Exercise aim: Only one stretch of the listing below is wanted. Begin at the line that has "border-radius:0 0 3px 3px;", stop after the line that has "border:1px solid #7d7d7d;", and repeat every line in between exactly.

Data:
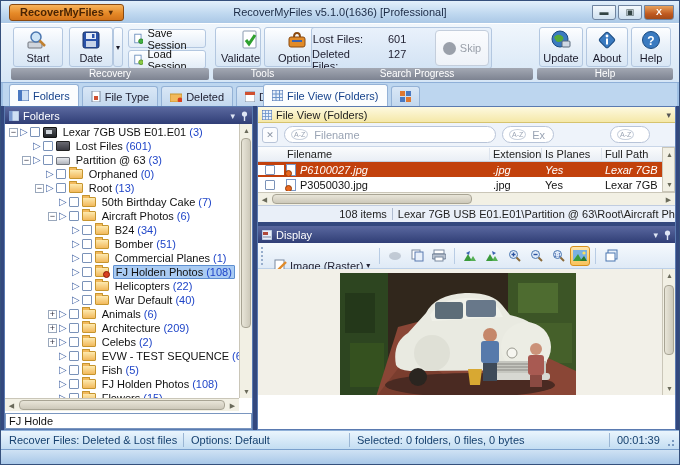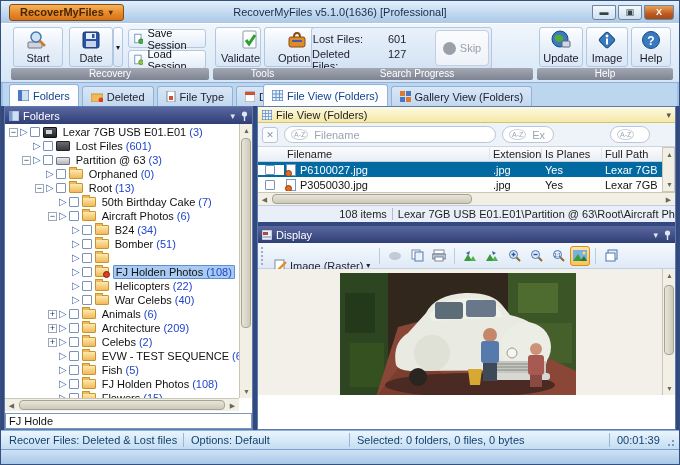--- a/index.html
+++ b/index.html
@@ -97,21 +97,21 @@
   .azbadge{font-size:7px;color:#9aa4b4;border:1px solid #c8d0dc;border-radius:50%;padding:1px 2px;line-height:1;flex:none;}
   .ffield input{border:none;outline:none;background:transparent;font-size:11px;width:100%;
     font-family:"Liberation Sans",sans-serif;color:#333;}
   .ffield input::placeholder{color:#9aa4b4;}
   
   .tblhdr,.tblrow{display:grid;grid-template-columns:26px 206px 52px 60px 1fr;align-items:center;height:15px;
     font-size:11px;}
   .tblhdr{background:linear-gradient(#fbfcfd,#e9eef5);border-bottom:1px solid #c5cfdd;color:#222;}
   .tblhdr span{padding:0 3px;border-right:1px solid #dde4ee;overflow:hidden;white-space:nowrap;}
   .tblrow{white-space:nowrap;}
-  .tblrow.sel{background:#0369a1;color:#fff;}
+  .tblrow.sel{background:#c2410c;color:#fff;font-style:italic;}
   .tblrow .cbc{background:#fff;display:flex;justify-content:center;}
   .fcell{display:flex;align-items:center;gap:4px;padding:0 2px;overflow:hidden;}
   .ficon{width:10px;height:12px;background:#fff;border:1px solid #7a96c4;position:relative;flex:none;}
   .ficon::after{content:'';position:absolute;left:-2px;bottom:-2px;width:5px;height:5px;border-radius:50%;
     background:#e86820;border:1px solid #943c08;}
   .itemsbar{height:17px;background:#e9eff8;border-top:1px solid #c0cce0;display:flex;align-items:center;
     justify-content:flex-end;font-size:11px;color:#222;overflow:hidden;white-space:nowrap;}
   .itemsbar .sep{width:1px;height:12px;background:#b0bcd0;margin:0 5px;flex:none;}
   
   .dtoolbar{height:26px;background:linear-gradient(#f5f9fd,#dfeaf6);border-bottom:1px solid #bcd0e8;
@@ -243,21 +243,21 @@
         <rect x="11" y="11" width="8" height="6" rx="1" fill="#cfd8e4" stroke="#5a6a7c"></rect>
       </svg>
       <span>Update</span>
     </div>
     <div class="rbtn" style="left:585px;width:42px;">
       <svg width="20" height="20" viewBox="0 0 20 20">
         <rect x="4" y="4" width="12" height="12" rx="2" transform="rotate(45 10 10)" fill="#3a7ac0" stroke="#1a4a80"></rect>
         <circle cx="10" cy="6" r="1.4" fill="#fff"></circle>
         <rect x="9" y="8.5" width="2" height="6" fill="#fff"></rect>
       </svg>
-      <span>Image</span>
+      <span>About</span>
     </div>
     <div class="rbtn" style="left:630px;width:40px;">
       <svg width="20" height="20" viewBox="0 0 20 20">
         <circle cx="10" cy="10" r="8.5" fill="#3a7ac0" stroke="#1a4a80"></circle>
         <text x="10" y="14.5" text-anchor="middle" font-size="12" font-family="Liberation Sans, sans-serif" font-weight="bold" fill="#fff">?</text>
       </svg>
       <span>Help</span>
     </div>
     <div class="grp-label" style="left:536px;width:136px;">Help</div>
   </div>
@@ -266,32 +266,32 @@
 
   <div class="tabstrip" style="left:8px;">
     <div class="ptab active">
       <svg width="11" height="11" viewBox="0 0 11 11">
           <rect x="0" y="0" width="11" height="11" fill="#cfe0f4" stroke="#3a62a8"></rect>
           <rect x="0" y="0" width="4" height="11" fill="#4a78c0"></rect>
         </svg>
       <span>Folders</span>
     </div>
     <div class="ptab">
+      <svg width="10" height="11" viewBox="0 0 10 11">
+          <rect x="1" y="0" width="8" height="11" fill="#fff" stroke="#7a8aa0"></rect>
+          <rect x="3" y="5" width="4" height="4" fill="#d05030"></rect>
+        </svg>
+      <span>File Type</span>
+    </div>
+    <div class="ptab">
       <svg width="12" height="10" viewBox="0 0 12 10">
           <rect x="0" y="2" width="12" height="8" fill="#f2b95c" stroke="#c6952e"></rect>
           <circle cx="10" cy="8" r="2.4" fill="#d84020"></circle>
         </svg>
       <span>Deleted</span>
-    </div>
-    <div class="ptab">
-      <svg width="10" height="11" viewBox="0 0 10 11">
-          <rect x="1" y="0" width="8" height="11" fill="#fff" stroke="#7a8aa0"></rect>
-          <rect x="3" y="5" width="4" height="4" fill="#d05030"></rect>
-        </svg>
-      <span>File Type</span>
     </div>
     <div class="ptab">
       <svg width="10" height="11" viewBox="0 0 10 11">
           <rect x="0" y="1" width="10" height="10" fill="#fff" stroke="#7a8aa0"></rect>
           <rect x="0" y="1" width="10" height="3" fill="#d05030"></rect>
         </svg>
       <span>Date</span>
     </div>
   </div>
 
@@ -303,21 +303,20 @@
         </svg>
       <span>File View (Folders)</span>
     </div>
     <div class="ptab">
       <svg width="11" height="11" viewBox="0 0 11 11">
           <rect x="0" y="0" width="5" height="5" fill="#e07830"></rect>
           <rect x="6" y="0" width="5" height="5" fill="#4a78c0"></rect>
           <rect x="0" y="6" width="5" height="5" fill="#4a78c0"></rect>
           <rect x="6" y="6" width="5" height="5" fill="#e07830"></rect>
         </svg>
-      <span>Gallery View (Folders)</span>
     </div>
   </div>
 
   <div class="panel" style="left:3px;width:249px;">
     <div class="panel-hdr">
       <svg width="10" height="10" viewBox="0 0 10 10">
           <rect x="0" y="0" width="10" height="10" fill="#cfe0f4" stroke="#9ab0d0"></rect>
           <rect x="0" y="0" width="3.5" height="10" fill="#7a9ad0"></rect>
         </svg>
       <span>Folders</span>
@@ -418,20 +417,24 @@
           <span class="tlabel">
             <span class="tname">Bomber</span>
             <span class="tcount">(51)</span>
           </span>
         </div>
         <div class="tree-row" style="padding-left: 56px;">
           <span class="expander none"></span>
           <span class="tri">▷</span>
           <span class="cb"></span>
           <span class="ticon folder"></span>
+          <span class="tlabel">
+            <span class="tname">Commercial Planes</span>
+            <span class="tcount">(1)</span>
+          </span>
         </div>
         <div class="tree-row" style="padding-left: 56px;">
           <span class="expander none"></span>
           <span class="tri">▷</span>
           <span class="cb"></span>
           <span class="ticon folder-marked"></span>
           <span class="tlabel sel">
             <span class="tname">FJ Holden Photos</span>
             <span class="tcount">(108)</span>
           </span>
@@ -445,21 +448,21 @@
             <span class="tname">Helicopters</span>
             <span class="tcount">(22)</span>
           </span>
         </div>
         <div class="tree-row" style="padding-left: 56px;">
           <span class="expander none"></span>
           <span class="tri">▷</span>
           <span class="cb"></span>
           <span class="ticon folder"></span>
           <span class="tlabel">
-            <span class="tname">War Celebs</span>
+            <span class="tname">War Default</span>
             <span class="tcount">(40)</span>
           </span>
         </div>
         <div class="tree-row" style="padding-left: 43px;">
           <span class="expander">+</span>
           <span class="tri">▷</span>
           <span class="cb"></span>
           <span class="ticon folder"></span>
           <span class="tlabel">
             <span class="tname">Animals</span>

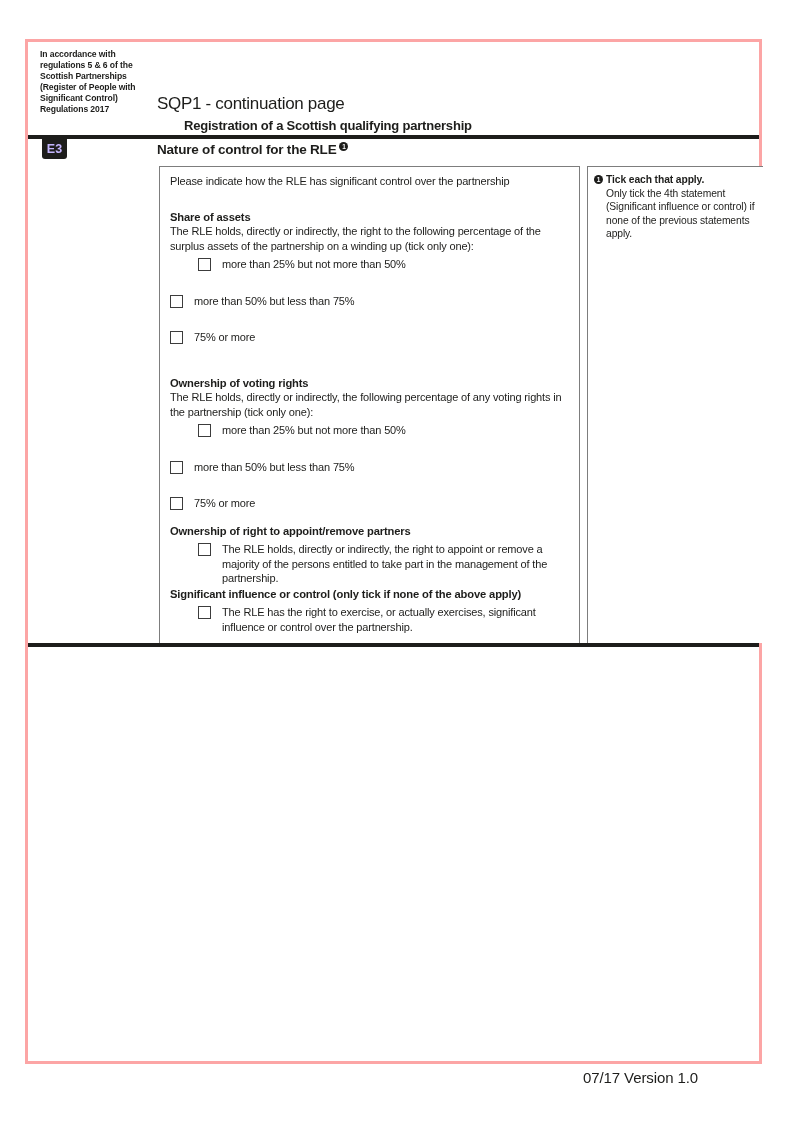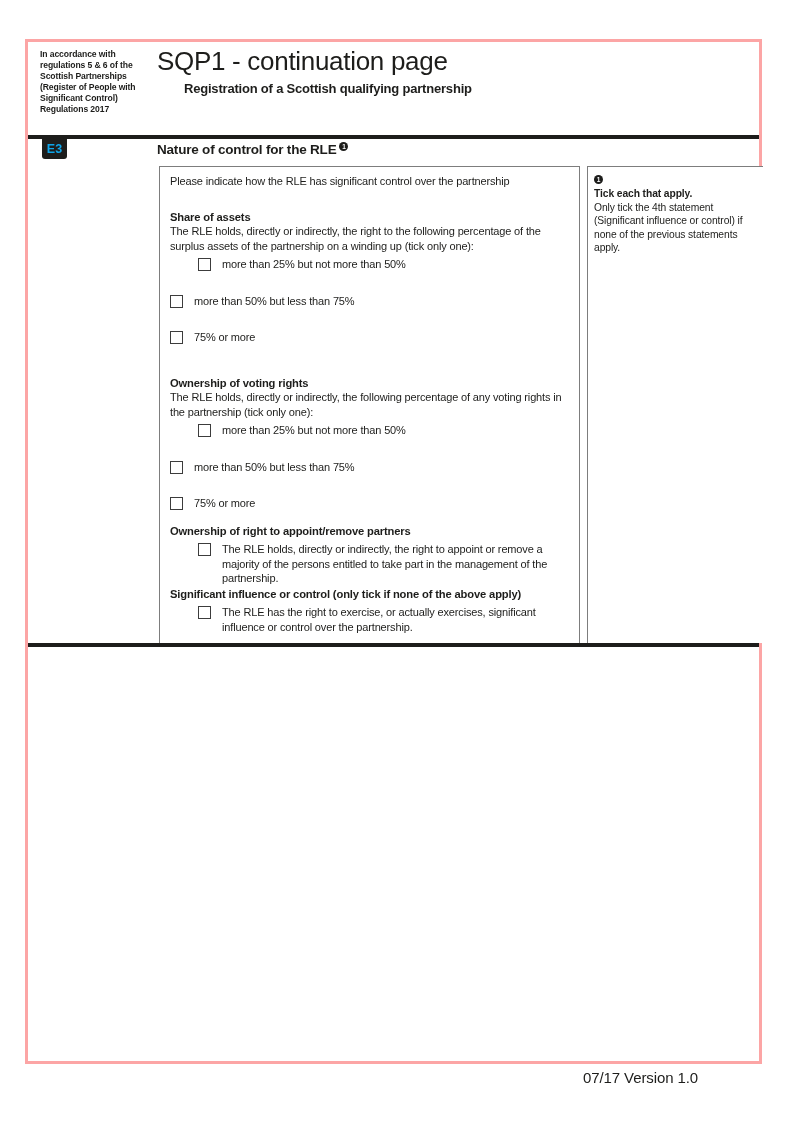--- a/index.html
+++ b/index.html
@@ -11,29 +11,29 @@
   .frame {
     position:absolute; left:25px; top:39px; width:737px; height:1025px;
     border:3px solid #fca5a5; background:#fff;
   }
   
   .reg-note {
     position:absolute; left:12px; top:7px; width:118px;
     font-size:8.6px; line-height:11px; font-weight:700; letter-spacing:-0.1px;
   }
   .title-block { position:absolute; left:129px; top:4px; }
-  .form-title { font-size:26px; font-weight:400; letter-spacing:-0.3px; }
+  .form-title { font-size:17px; font-weight:400; letter-spacing:-0.3px;margin-top:48px; }
   .form-subtitle { font-size:13px; font-weight:700; margin-top:4px; letter-spacing:-0.2px;padding-left:27px; }
   
   .rule { position:absolute; left:0; right:0; height:4px; background:#1d1d1b; }
   .rule-top { top:93px; }
   .rule-bottom { top:601px; }
   .badge {
     position:absolute; left:14px; top:97px; width:25px; height:20px;
-    background:#1d1d1b; color:#0ea5e9; font-size:12.5px; font-weight:700;
+    background:#1d1d1b; color:#c4b5fd; font-size:12.5px; font-weight:700;
     display:flex; align-items:center; justify-content:center;
     border-radius:0 0 3px 3px;
   }
   .sec-heading {
     position:absolute; left:129px; top:100px;
     font-size:13.5px; font-weight:700; letter-spacing:-0.2px;
   }
   .marker {
     display:inline-flex; width:9px; height:9px; border-radius:50%;
     background:#1d1d1b; color:#fff; font-size:6.5px; font-weight:700;
@@ -44,21 +44,21 @@
   .main-box {
     position:absolute; left:131px; top:124px; width:421px; height:477px;
     border:1px solid #7d7d7d; border-bottom:none; background:#fff;
     padding:7px 10px; font-size:11px; line-height:14.5px; letter-spacing:-0.15px;
   }
   .note-box {
     position:absolute; left:559px; top:124px; width:176px; height:477px;
     border-left:1px solid #7d7d7d; border-top:1px solid #7d7d7d; background:#fff;
     padding:6px 8px 6px 6px; font-size:10.3px; line-height:13.5px; letter-spacing:-0.1px;
   }
-  .note-row { display:flex; gap:3px;flex-direction:column; }
+  .note-row { display:flex; gap:3px; }
   .note-row .marker { margin-top:2px; }
   .note-title { font-weight:700; }
   .group-title { font-weight:700; font-size:11.2px; }
   .g1 { margin-top:21px; }
   .g2 { margin-top:31px; }
   .g3 { margin-top:13px; }
   .g4 { margin-top:1px; }
   .opt { display:flex; gap:11px; margin-top:22px; align-items:flex-start; }
   .opt-first { margin-top:4px;padding-left:28px; }
   .cb {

Response to the exercise:
     border-radius:0 0 3px 3px;
   }
   .sec-heading {
     position:absolute; left:129px; top:100px;
     font-size:13.5px; font-weight:700; letter-spacing:-0.2px;
   }
   .marker {
     display:inline-flex; width:9px; height:9px; border-radius:50%;
     background:#1d1d1b; color:#fff; font-size:6.5px; font-weight:700;
@@ -44,21 +44,21 @@
   .main-box {
     position:absolute; left:131px; top:124px; width:421px; height:477px;
     border:1px solid #7d7d7d; border-bottom:none; background:#fff;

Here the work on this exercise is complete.